Roberto Crema tratou do exercício da liderança dissociada de cargos ou posições sociais, que se dá, acima de tudo, pela escuta, pelo olhar e pelo sentir a presença do outro.  Algo aparentemente simples, mas de difícil concretização prática nas organizações, que, não raro, são territórios em que reinam absolutos os chefetes de plantão, cujo respeito que recebem dos pares não transcende os contornos dos cargos que ocupam.  Entenda-se que escutar não é meramente ouvir.
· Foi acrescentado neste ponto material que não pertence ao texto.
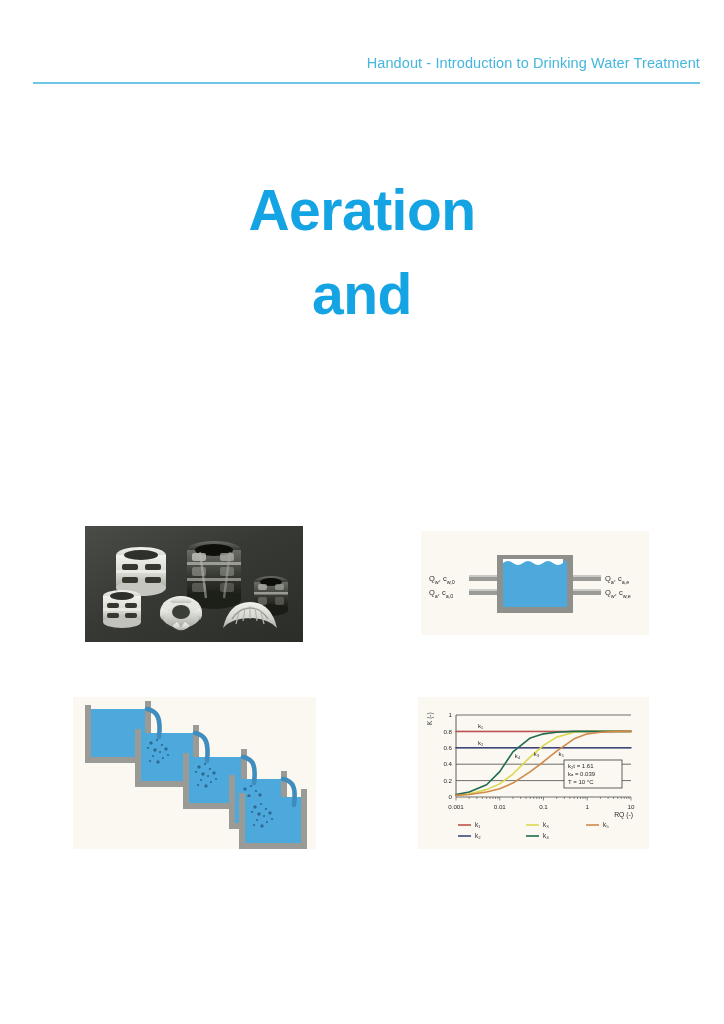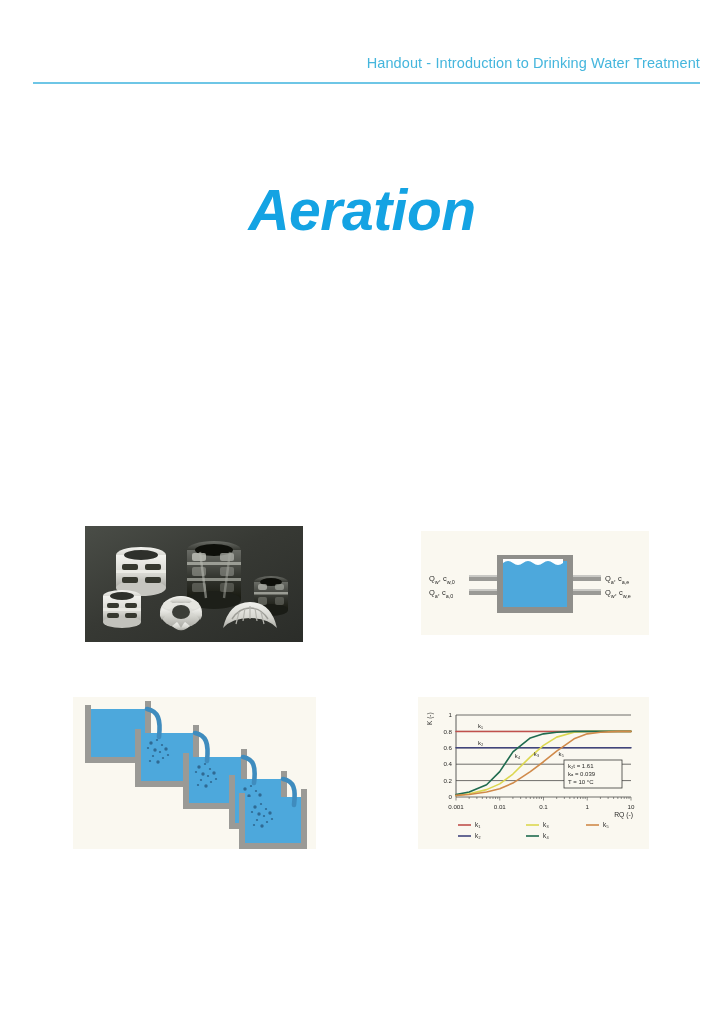--- a/index.html
+++ b/index.html
@@ -46,21 +46,20 @@
     position: absolute;
     left: 0;
     top: 168px;
     width: 724px;
     text-align: center;
     color: #14a3e3;
     font-weight: bold;
     font-size: 57px;
     line-height: 1.48;
     letter-spacing: -0.5px;
-    font-style: italic;
   }
   #title-block .tline { display: block; }
 
   
   .figure {
     position: absolute;
     background: #faf8f0;
   }
   #fig-photo   { left: 80px;  top: 520px; width: 228px; height: 128px; background: #ffffff; }
   #fig-tank    { left: 421px; top: 531px; width: 228px; height: 104px; }
@@ -72,20 +71,21 @@
 </head>
 <body>
 
 <div id="header">
   <div id="header-title">Handout - Introduction to Drinking Water Treatment</div>
   <div id="header-rule"></div>
 </div>
 
 <div id="title-block">
   <span class="tline">Aeration</span>
+  <span class="tline">and</span>
 </div>
 
 <div id="fig-photo" class="figure">
   <svg viewBox="0 0 228 128">
     <defs>
       <linearGradient id="bgGrad" x1="0" y1="0" x2="1" y2="1">
         <stop offset="0%" stop-color="#4a4d47"></stop>
         <stop offset="45%" stop-color="#373934"></stop>
         <stop offset="100%" stop-color="#2b2d29"></stop>
       </linearGradient>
Audição é função biológica, mas a nossa referência é INTERPRETAR, que exige a pluralidade dos sentidos, num mundo que, metaforicamente, vivemos a crise da surdez, decretando-se de vez a falência da hermenêutica.  Precisamos, especialmente no universo científico, transgredir a NORMOSE, expressão forjada por Jean Yves Leloup na França e por Roberto Crema no Brasil, que significa a patologia da normalidade ou a doença da estagnação evolutiva, da qual muitos de nós, mesmo imperceptivelmente, sofremos, quando nos deixamos dominar pelas coisas pequenas, pela mediocridade e pelo egocentrismo exacerbado, perdendo a capacidade de “ouvir” e “ver”, e passando a atuar, por mais elevadas que sejam as titulações acadêmicas, como imbecis funcionais, que acreditam ser possível encontrar a solução do problema usando o mesmo paradigma que criou o problema.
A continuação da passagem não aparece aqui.